Double Diamond could feel himself growing more and more out of breath as his life or death sprint continued, causing his breaths to shallow and dulling the edge on the adrenaline that continued to push him forward. He knew he couldn’t run forever and that it was only a matter of time until one of them caught up.

Feeling hopelessly out of options for the second time that day, Double Diamond decided then and there that he had to try something bold if he wanted to shake the mangy hunters. Steeling himself, the sports pony locked eyes with a bulky looking tree a few yards ahead. Flexing the aching muscles in his legs, he shut his eyes and made a dive for its trunk, wrapping his hooves as tightly as he could around its base and scrambling up it as quickly as he could.

Unfortunately for him, this is just the opportunity his pursuers had been waiting for, and before he made any significant progress he felt the sharp, jagged teeth of one of the wolves come down hard on his right hind leg, shearing easily through the skin and sinking themselves into the soft flesh.

Double Diamond let out a pained cry as he was ensnared, but the adrenaline still coursing through his veins offered him a crystal clear sort of presence of mind even in such a dire situation, and right as the wolf began to try and tear him away from his perch, he reared up his other hind leg and brought it down hard onto the wolf’s snout.

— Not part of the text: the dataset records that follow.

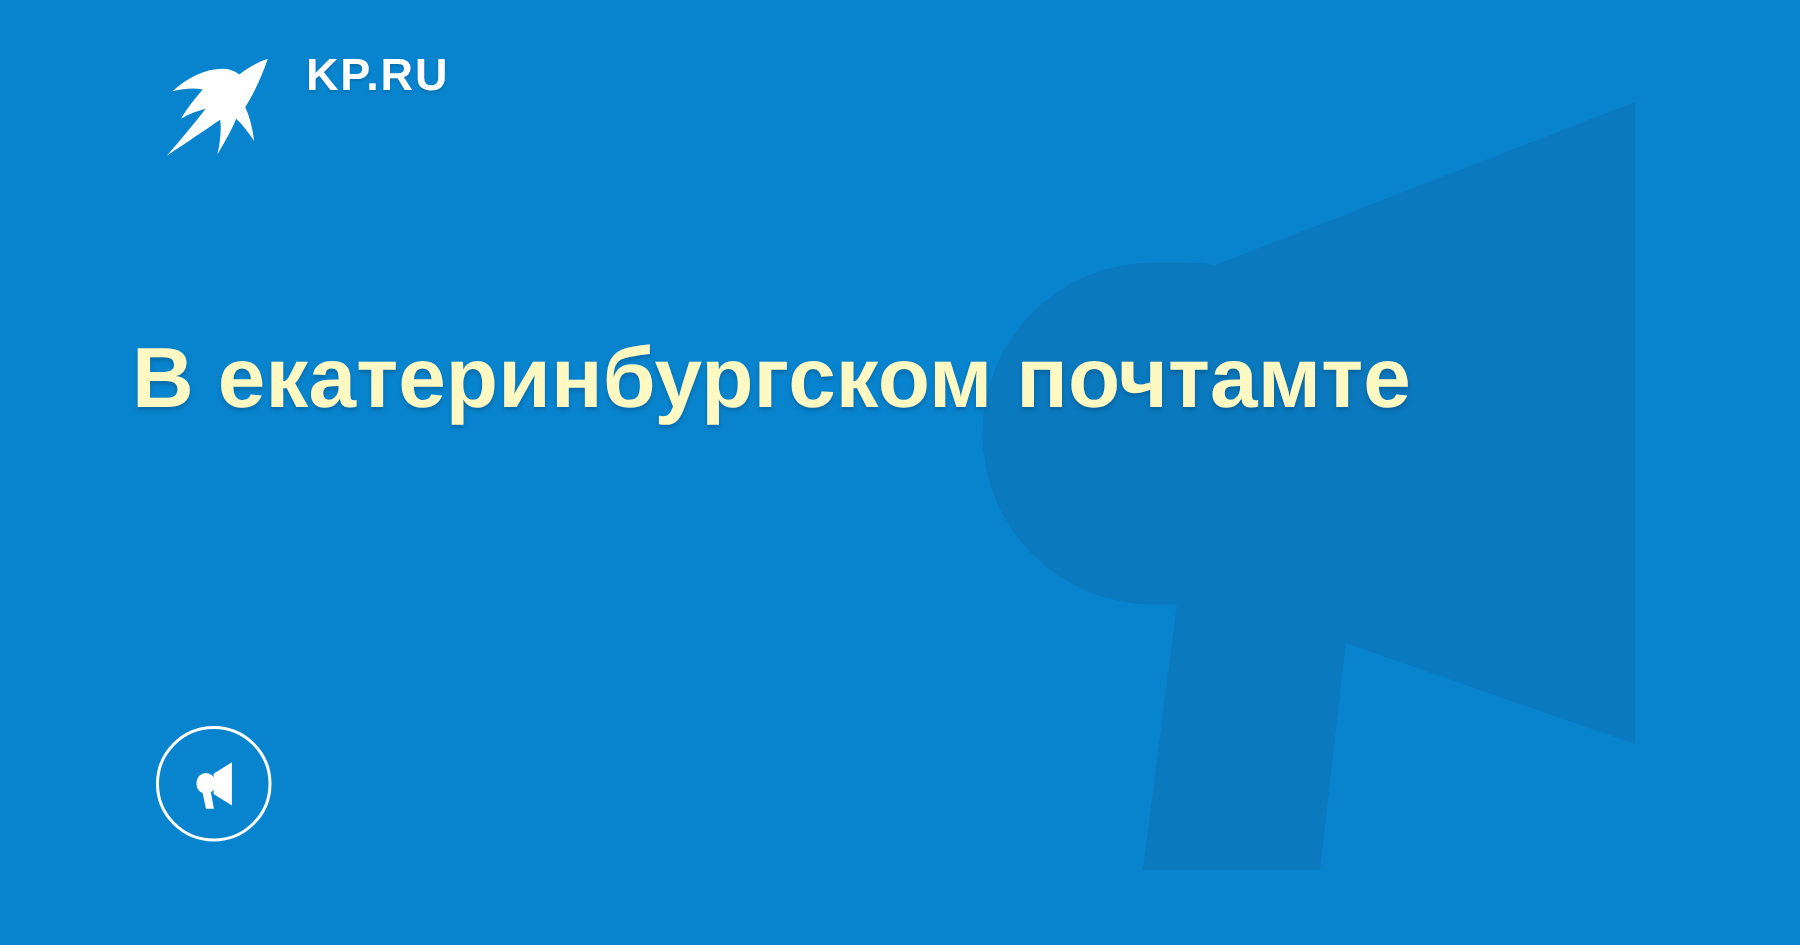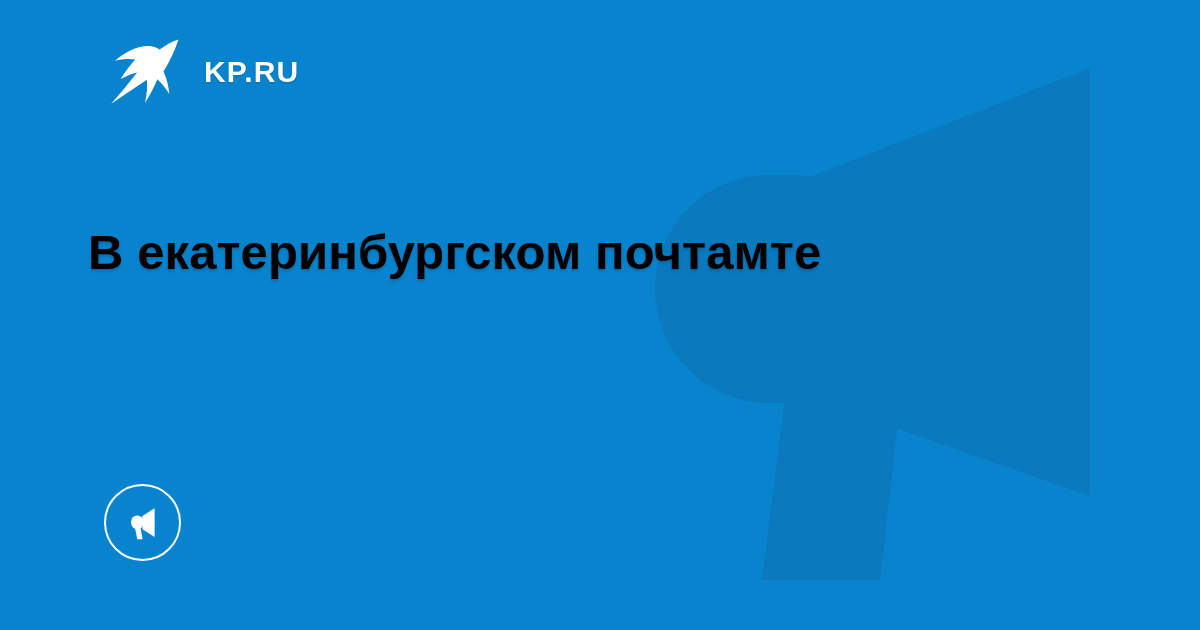"KP.RU" .brand { align-items: center -> flex-start }
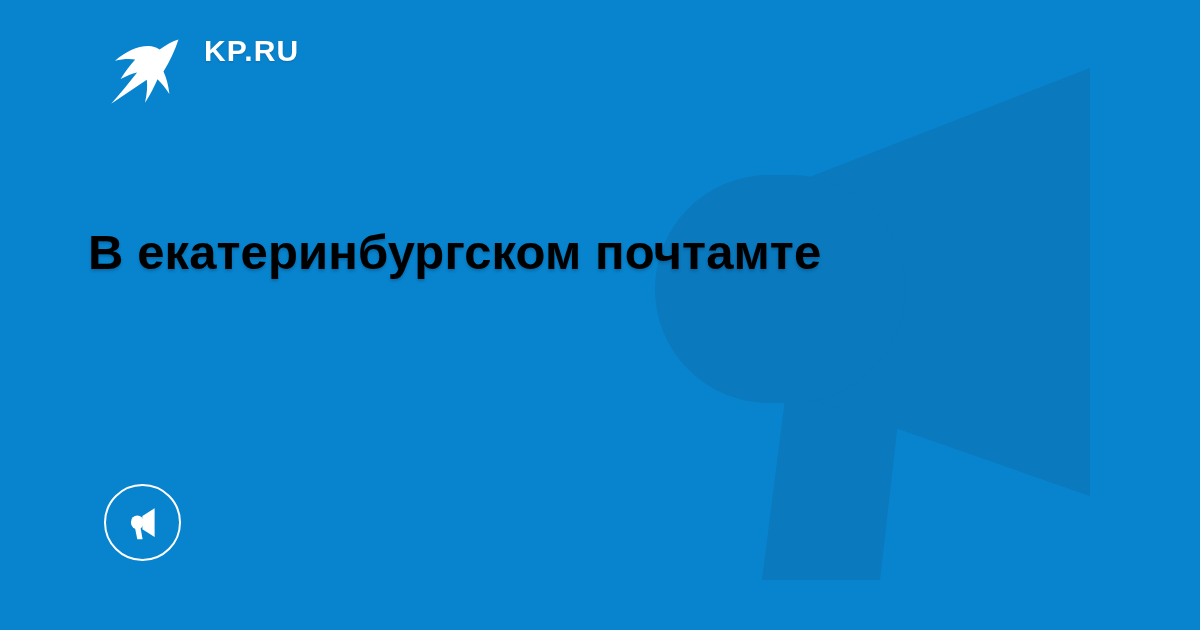"В екатеринбургском почтамте" .headline { color: #000000 -> #fef9c3; font-size: 49px -> 57px }
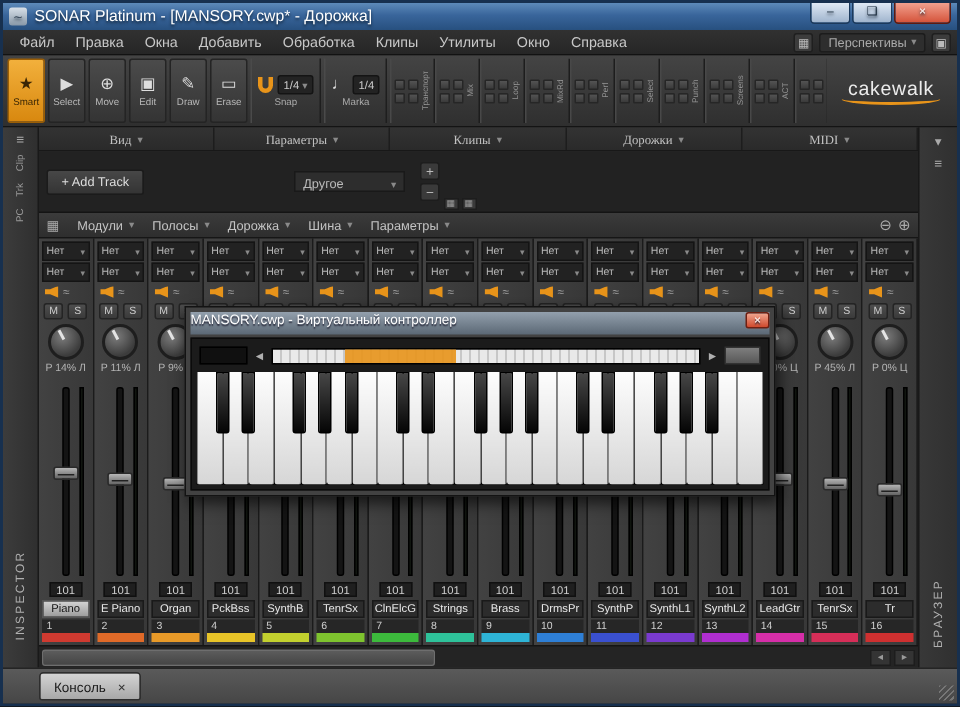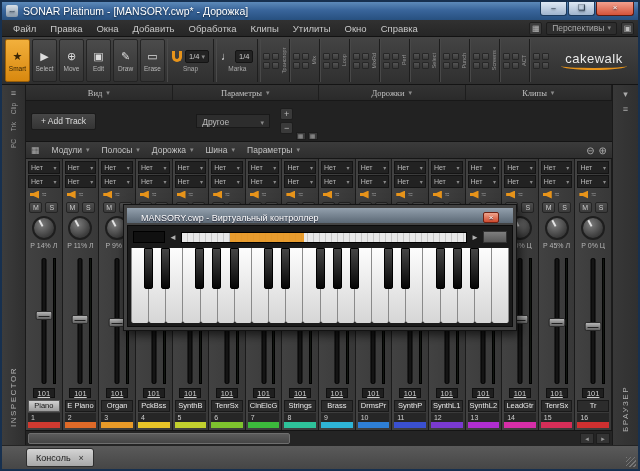"Дорожки" div.ctrl-item { order: before "Клипы" -> after "Клипы" }
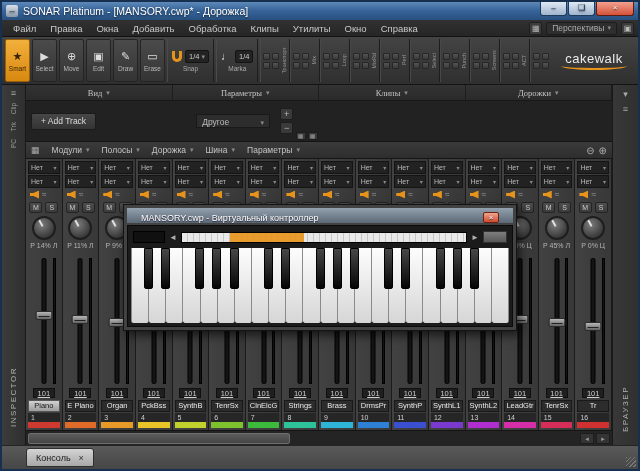"MIDI" div.ctrl-item { html: none -> <div> <span>MIDI</span> <span>▾</span> </div> }
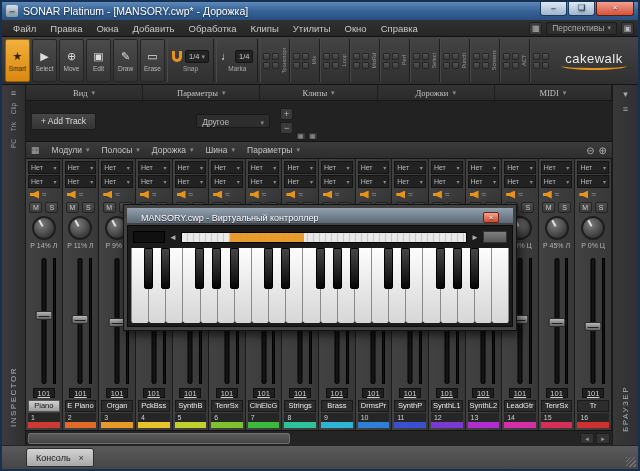"MANSORY.cwp - Виртуальный контроллер" .pw-titlebar { align-items: flex-end -> flex-start; padding: 0 14px -> 0 0 }
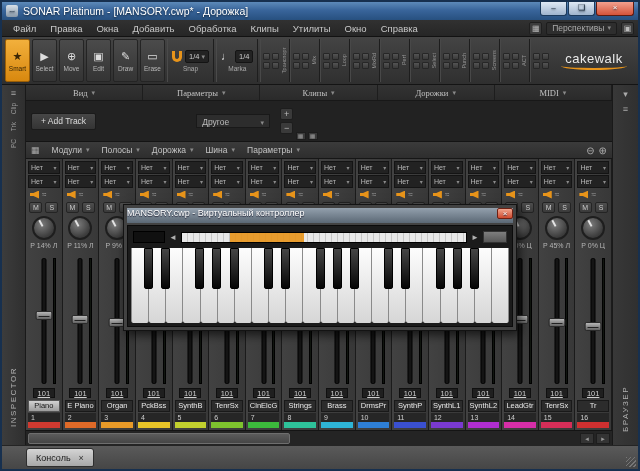"101" .volbox { text-decoration: underline -> none }
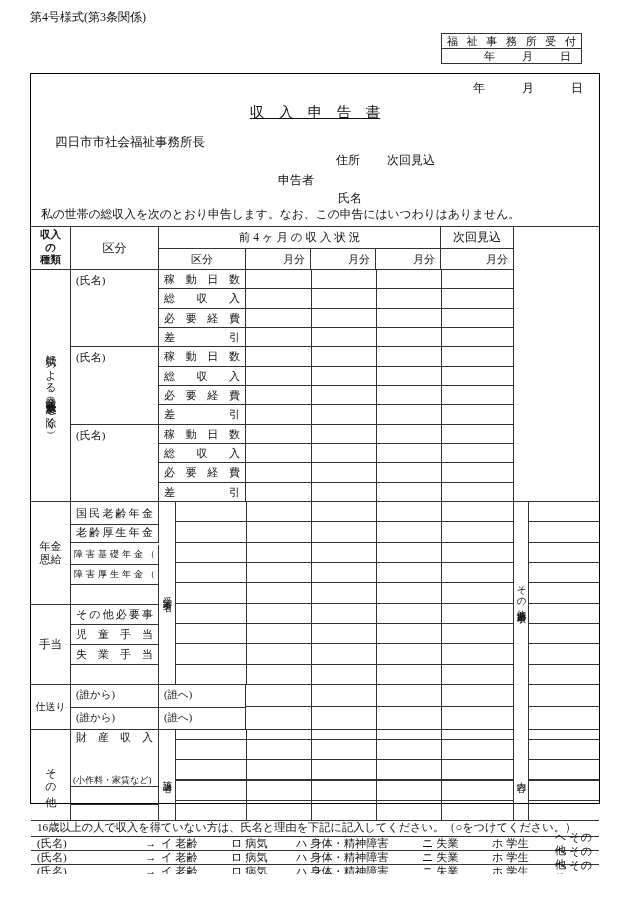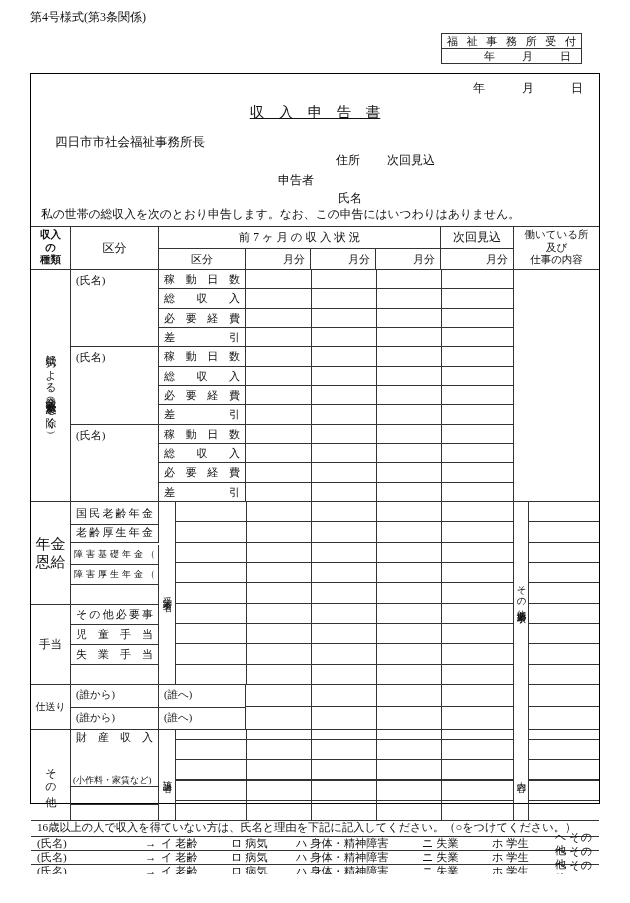"前 7 ヶ 月 の" div.cell { text: 7 -> 4 }
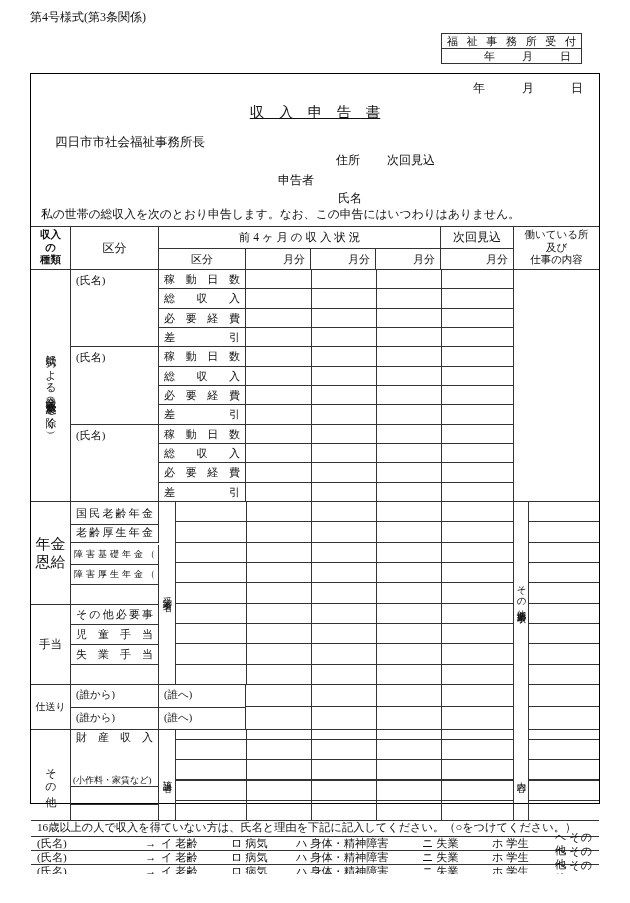"働いている所" div.cell { html: <div> <span>働いている所</span> <span>及び</span> <span>仕事の内容</span> </div> -> none }
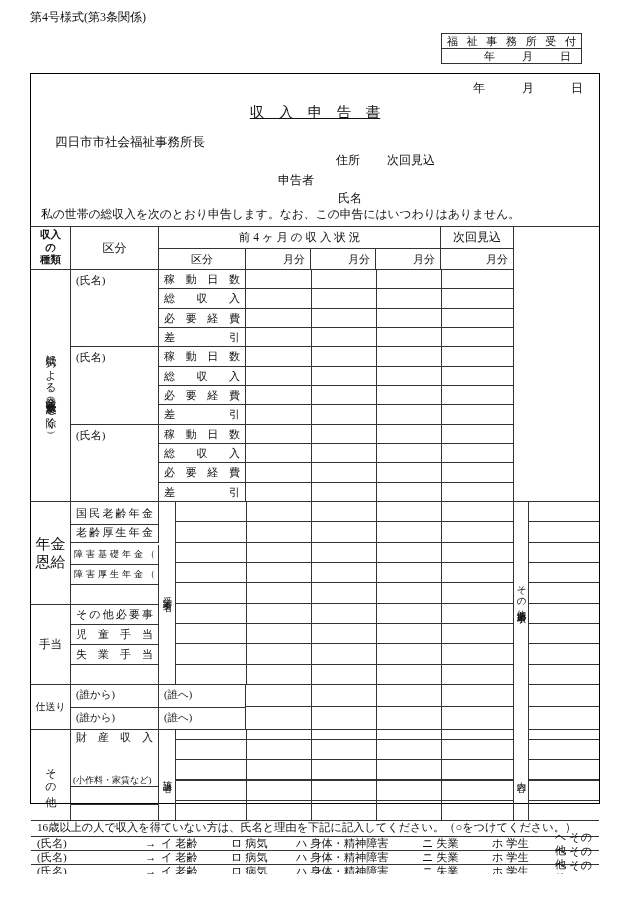"年金" div.cell { font-size: 15px -> 11px }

        The canine let out a noise somewhere between a yelp and a whine as it was struck, immediately releasing Double Diamond’s  leg and stumbling back into its pack mates. Double Diamond wasted no time reveling in the sweet revenge, shimmying up the tree as far as he could as fast as he could, all but collapsing on the first branch he came across the looked sturdy enough to hold his weight as the exhaustiveness of his life or death sprint finally hit him.

        As he lie there trying desperately to feed his starving lungs, he could hear the recursive scrape of claws on bark as the wolves tried to climb up after him, only to realize they weren’t exactly equipped to climb trees. Perturbed, but not dissuaded, the canines opted to instead station themselves around the base of the tree and wait patiently until the earth pony stallion made a move.

Double Diamond sighed as he realized that, even though he was temporarily safe from the looming jaws of certain death, he was also well and truly stuck without any sort of viable escape route. Not only that, but as the sun continued to dip lower and lower behind the mountains, it graced the already freezing landscape with an absolutely gelid touch of cold; and without the potent mixture of fear and adrenaline surging through his veins, the severity of it hit him in full force, making him shiver harder than he ever thought possible.

        As he hugged his hind hooves as close as he could to his chest to try and conserve his body heat, his thoughts idly drifted to Party Favor and the promise he’d made earlier that evening.

        “S-sorry, party bro,” Double Diamond mused through chattering teeth, his eyes settling on the bloody mess of a limb that was his right hind leg. “I guess I won’t be back as soon as I thought.”